■ PROBLEM STATEMENT: Filtering the records below, copy only those lines that include the word "this".

Modification records
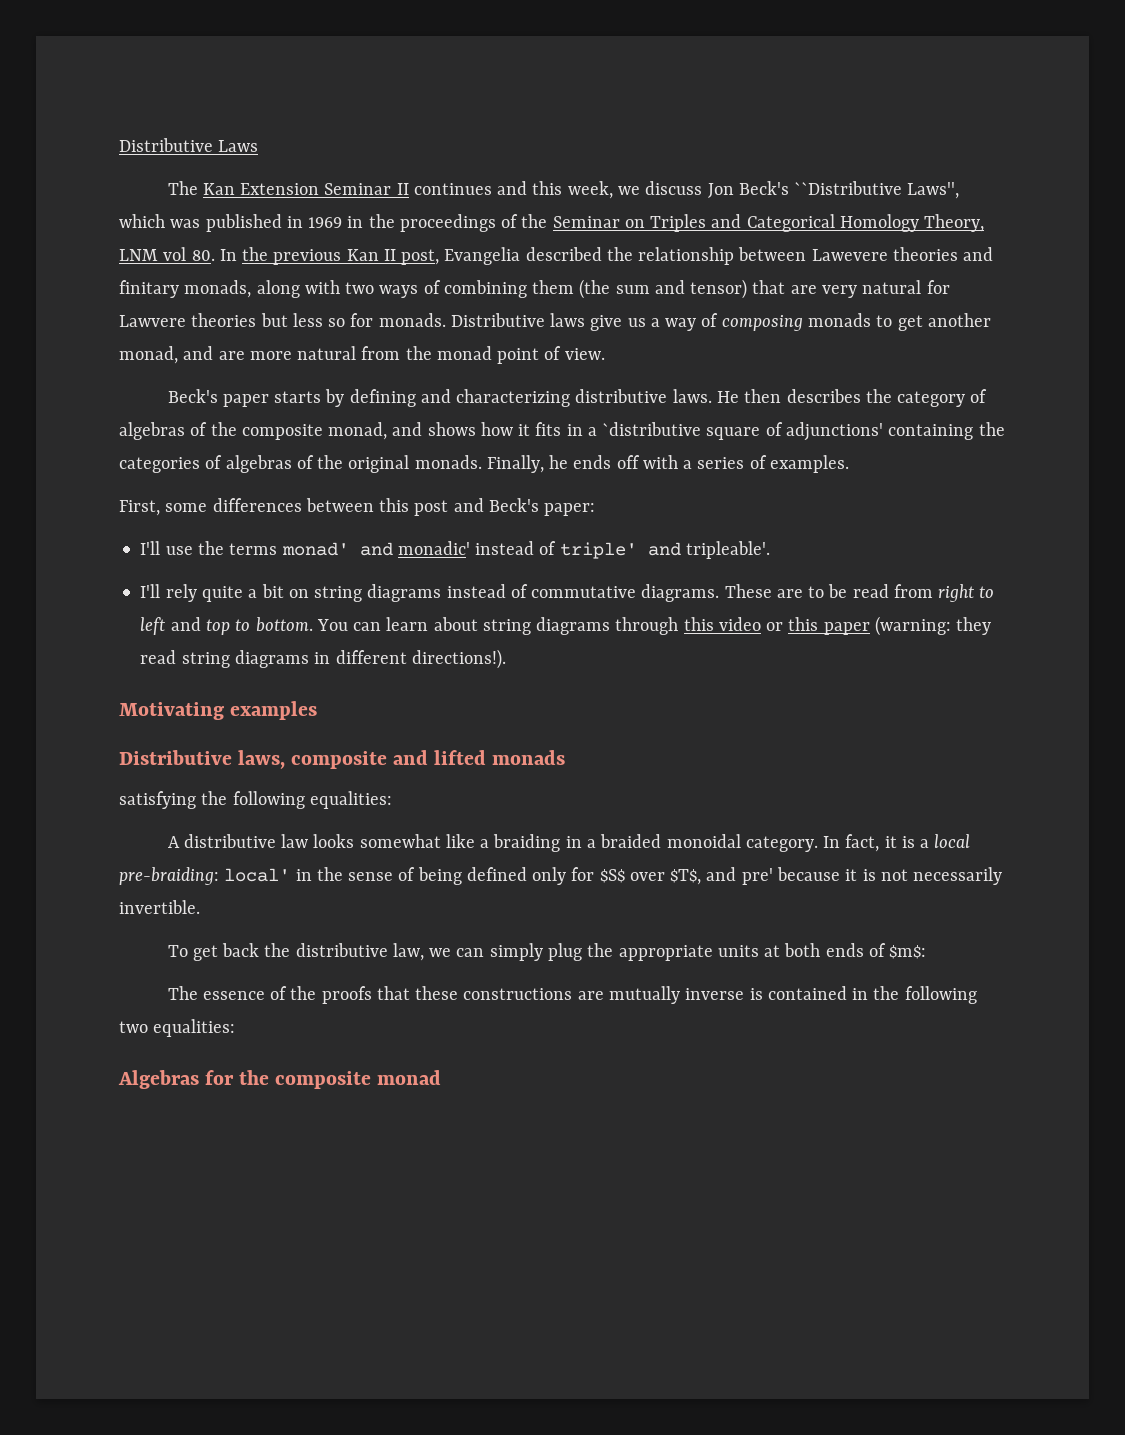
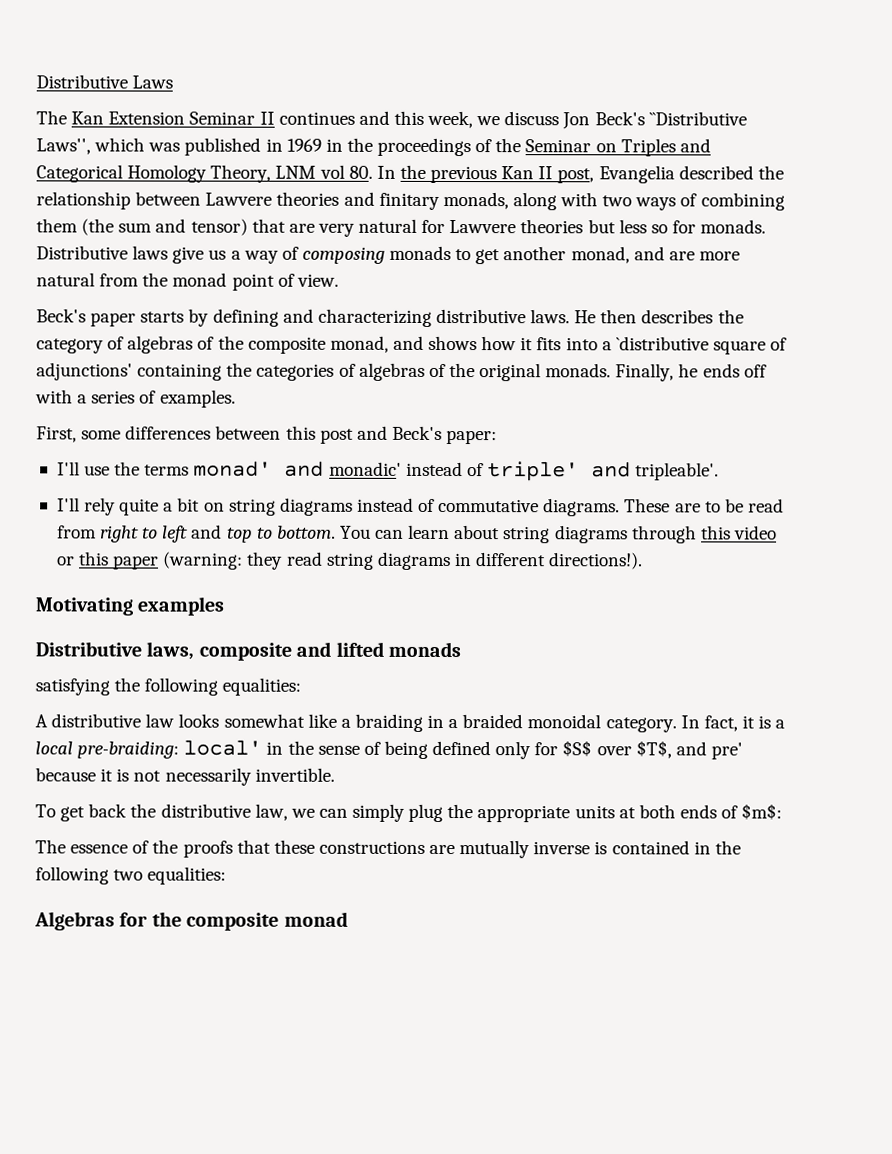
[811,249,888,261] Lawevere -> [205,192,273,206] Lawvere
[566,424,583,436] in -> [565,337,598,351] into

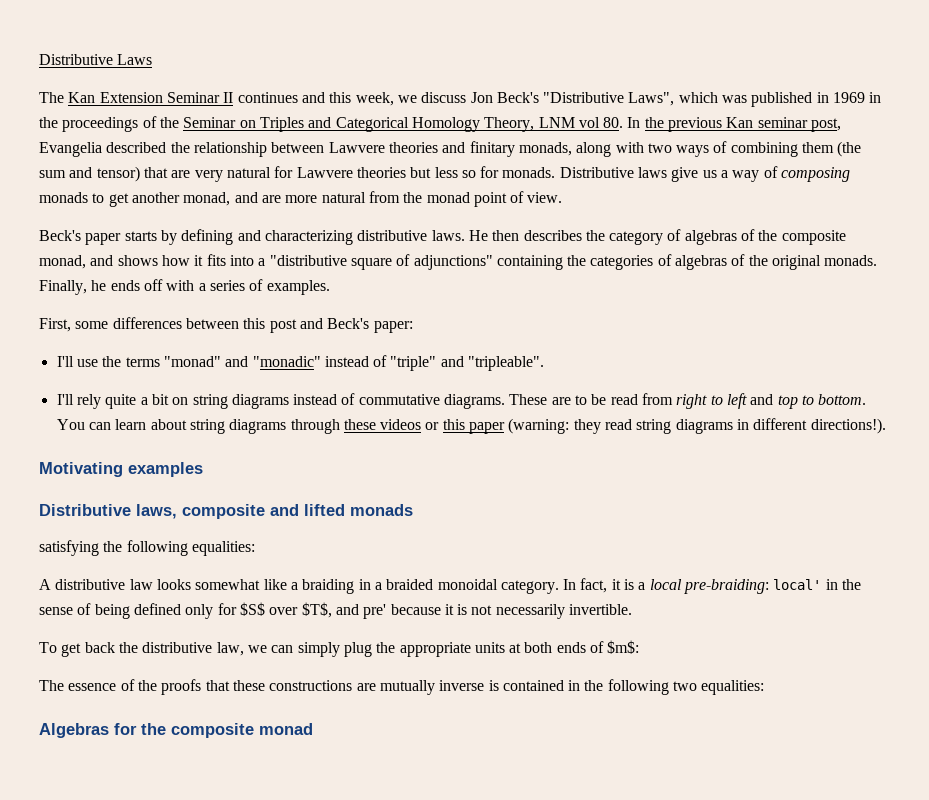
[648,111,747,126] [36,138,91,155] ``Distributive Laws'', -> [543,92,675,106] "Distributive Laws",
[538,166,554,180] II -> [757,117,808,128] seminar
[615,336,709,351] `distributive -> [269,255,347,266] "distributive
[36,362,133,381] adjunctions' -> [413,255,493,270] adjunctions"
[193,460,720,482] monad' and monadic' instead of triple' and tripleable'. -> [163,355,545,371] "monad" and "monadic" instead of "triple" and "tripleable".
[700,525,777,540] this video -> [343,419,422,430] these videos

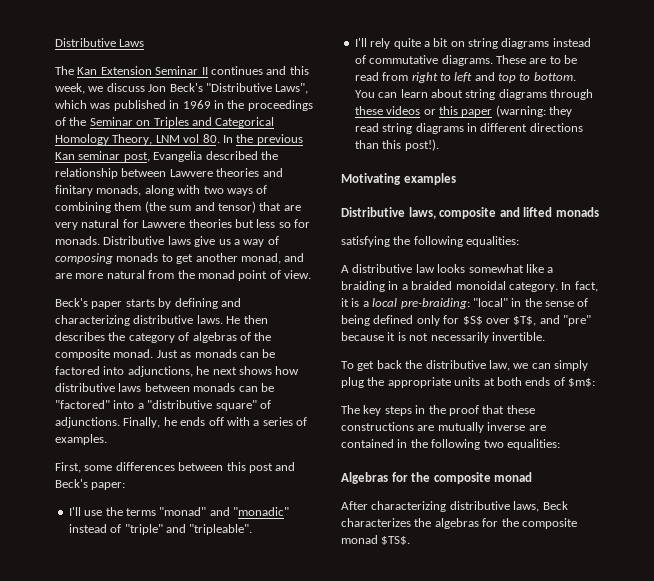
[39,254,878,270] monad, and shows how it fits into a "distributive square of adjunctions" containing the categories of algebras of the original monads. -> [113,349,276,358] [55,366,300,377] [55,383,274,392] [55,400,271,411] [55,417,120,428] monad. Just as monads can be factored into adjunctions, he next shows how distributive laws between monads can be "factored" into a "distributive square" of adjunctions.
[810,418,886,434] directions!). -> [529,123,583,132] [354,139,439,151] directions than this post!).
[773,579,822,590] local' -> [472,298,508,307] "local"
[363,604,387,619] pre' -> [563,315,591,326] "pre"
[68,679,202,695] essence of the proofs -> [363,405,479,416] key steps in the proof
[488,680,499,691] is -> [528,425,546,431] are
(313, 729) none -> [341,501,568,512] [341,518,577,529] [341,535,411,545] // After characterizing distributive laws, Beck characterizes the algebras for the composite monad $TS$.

■ TASK ANSWER:
[700,525,777,540] this video -> [343,419,422,430] these videos
[810,418,886,434] directions!). -> [529,123,583,132] [354,139,439,151] directions than this post!).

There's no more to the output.